Il Tokamak e il campo magnetico
L'argomento era molto vasto e con moltissime informazioni: cinquanta minuti! Una lezione, più che un colloquio.
Cominciamo da alcuni appunti:
le informazioni erano così tante da non poter essere ricordate facilmente;
la lunghezza della presentazione ha portato ripetizioni dello stesso concetto senza che fosse funzionale al discorso stesso.
In un paio di occasioni ciò che era scritto correttamente si è trasformato in concetti errati:
la formula di Einstein non è il motivo per cui si registra il "difetto di massa" nella fusione protone-protone, ma è la formula che applicata a tale differenza ci permette di capire che tipo di energia si sprigiona dal processo;
le energie fossili hanno cominciato ad esaurirsi nel momento stesso in cui è cominciato il loro sfruttamento (non cominceranno nei prossimi anni...), inoltre le previsioni di esaurimento non sono così precise, e sono piuttosto legate al rapporto costo di estrazione/energia prodotta.
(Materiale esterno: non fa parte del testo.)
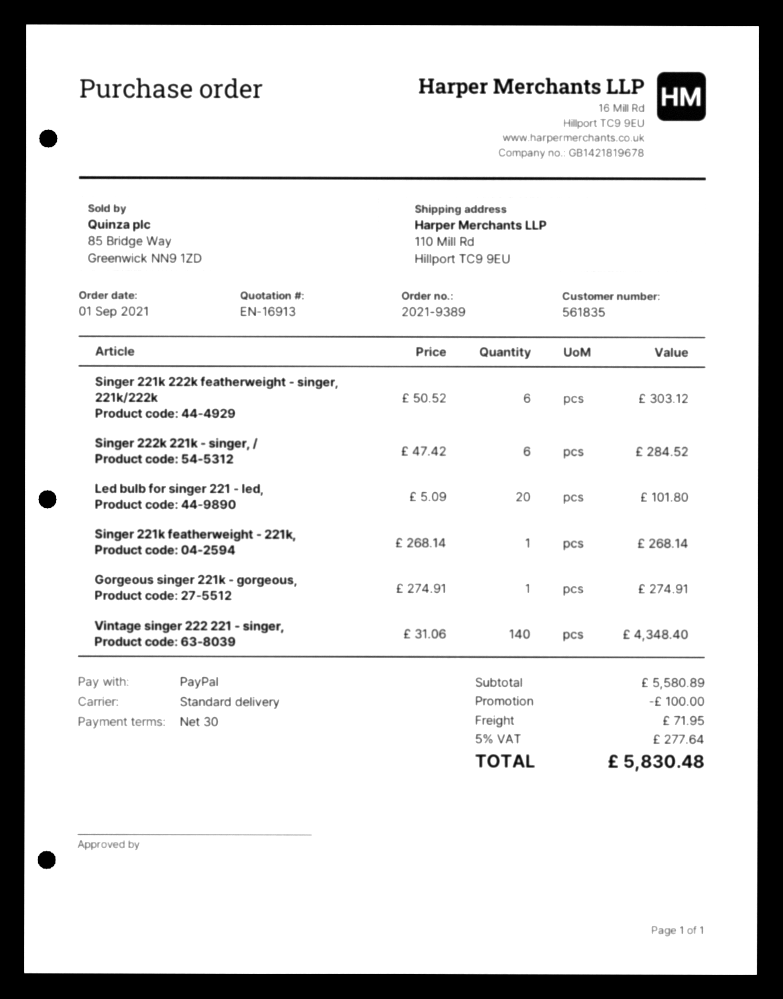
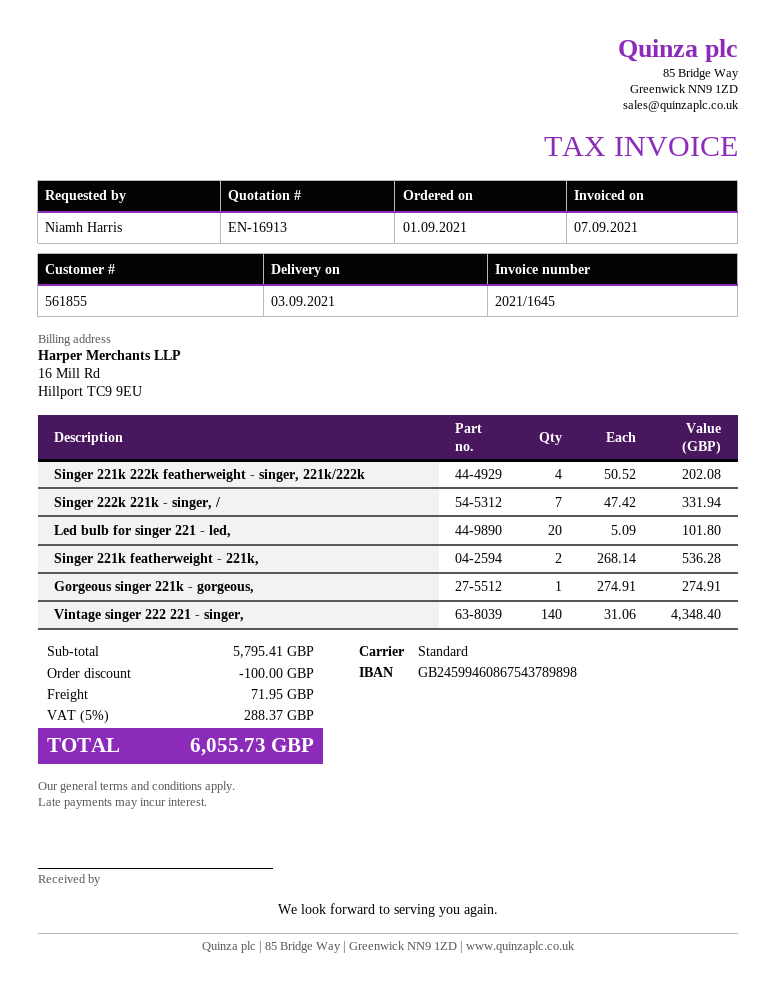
customer number: 561835 -> 561855
Singer 221k 222k featherweight - singer, 221k/222k: 6 x 50.52 = 303.12 -> 4 x 50.52 = 202.08
Singer 222k 221k - singer, /: 6 x 47.42 = 284.52 -> 7 x 47.42 = 331.94
Singer 221k featherweight - 221k,: 1 x 268.14 = 268.14 -> 2 x 268.14 = 536.28
subtotal: 5580.89 -> 5795.41
tax: 5% = 277.64 -> 5% = 288.37
total: 5830.48 -> 6055.73

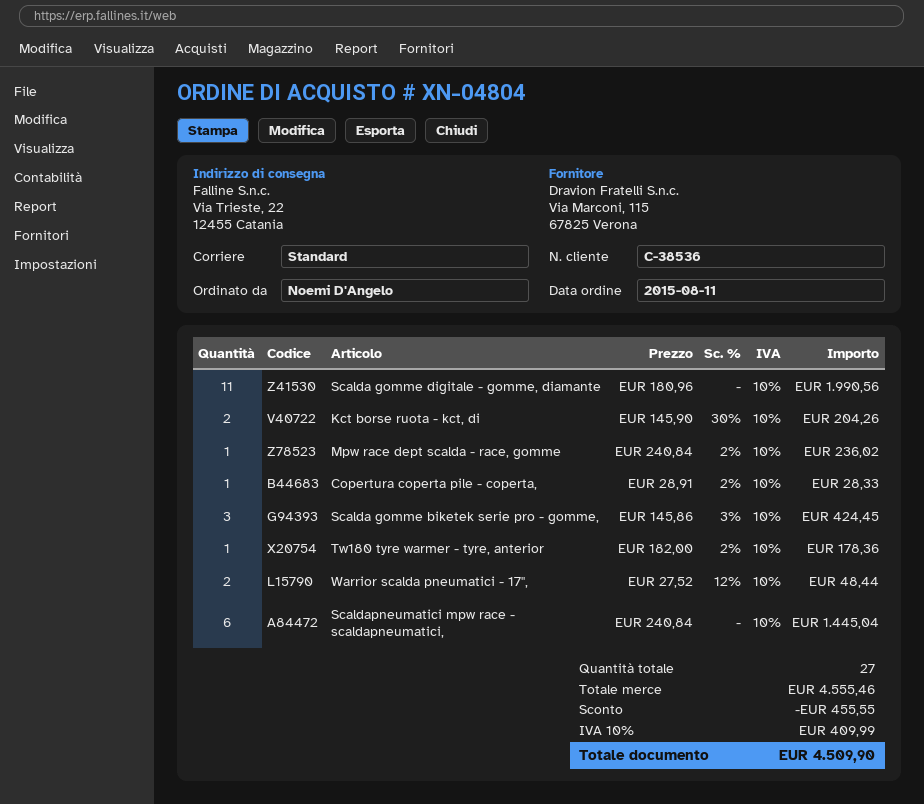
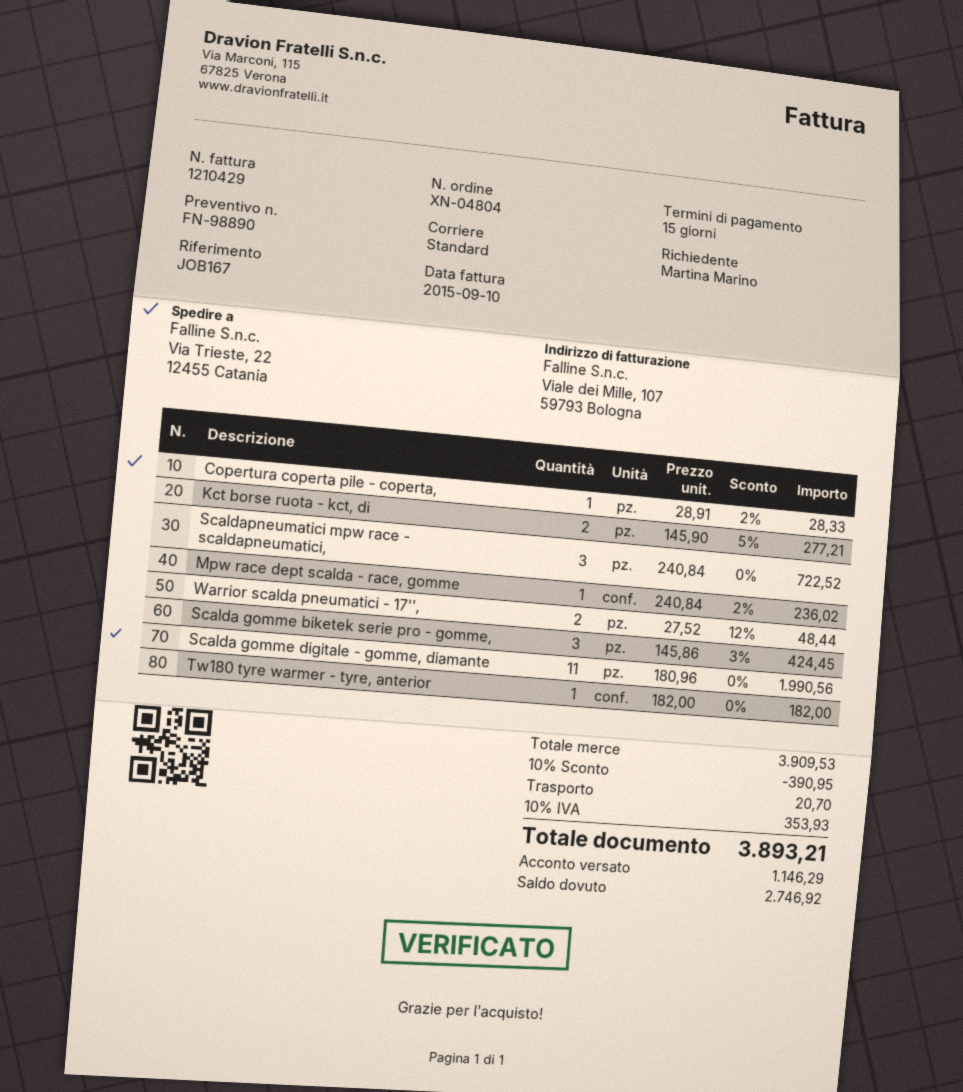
ordered by: Noemi D'Angelo -> Martina Marino
Kct borse ruota - kct, di: 2 x 145.90 - 30% = 204.26 -> 2 x 145.90 - 5% = 277.21
Tw180 tyre warmer - tyre, anterior: 1 x 182.00 - 2% = 178.36 -> 1 x 182.00 = 182.00
Scaldapneumatici mpw race - scaldapneumatici,: 6 x 240.84 = 1445.04 -> 3 x 240.84 = 722.52
subtotal: 4555.46 -> 3909.53
discount: 455.55 -> 390.95
shipping: none -> 20.70
tax: 10% = 409.99 -> 10% = 353.93
total: 4509.90 -> 3893.21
Una lieve approssimazione è stata causata dall'aver inserito nel discorso tutte le informazioni trovate: era senz'altro possibile selezionare meglio le informazioni, realizzando un percorso tra di esse più lineare, meno tortuoso.
La presentazione era praticamente divisa in due: una parte generale, una parte più specifica sulle leggi fisiche coinvolte; però questa divisione non è stata precisa, perché la reazione pp si trovava nella prima parte, per esempio. Nella seconda parte alcuni concetti sono stati ripetuti, altri invece passati in velocità.
Veniamo alle note positive (molto positive).
Il lavoro di ricerca e rielaborazione è stato fatto senza paura di faticare troppo.
Il tutto è stato inserito in una presentazione senza limitarsi a presentare gli schemi alla lavagna.
Vista la giornata particolare, la disponibilità di un approfondimento di un'ora su un argomento interessante è stata apprezzabile.
Sono stati presentati concetti interessanti, interdisciplinari e originali (nessun docente li aveva prima proposti).
È stato un buon esempio di come si effettua una ricerca e come si organizzano contenuti diversi da fonti diverse (con i limiti detti sopra).
La "bibliografia", oltre ad essere riportata in calce alla presentazione, era sufficientemente ampia.
Appena possibile, mi riserverò un post su come si realizza una presentazione funzionale, cosa non banale quanto si può pensare... Già questo è comunque un buon livello.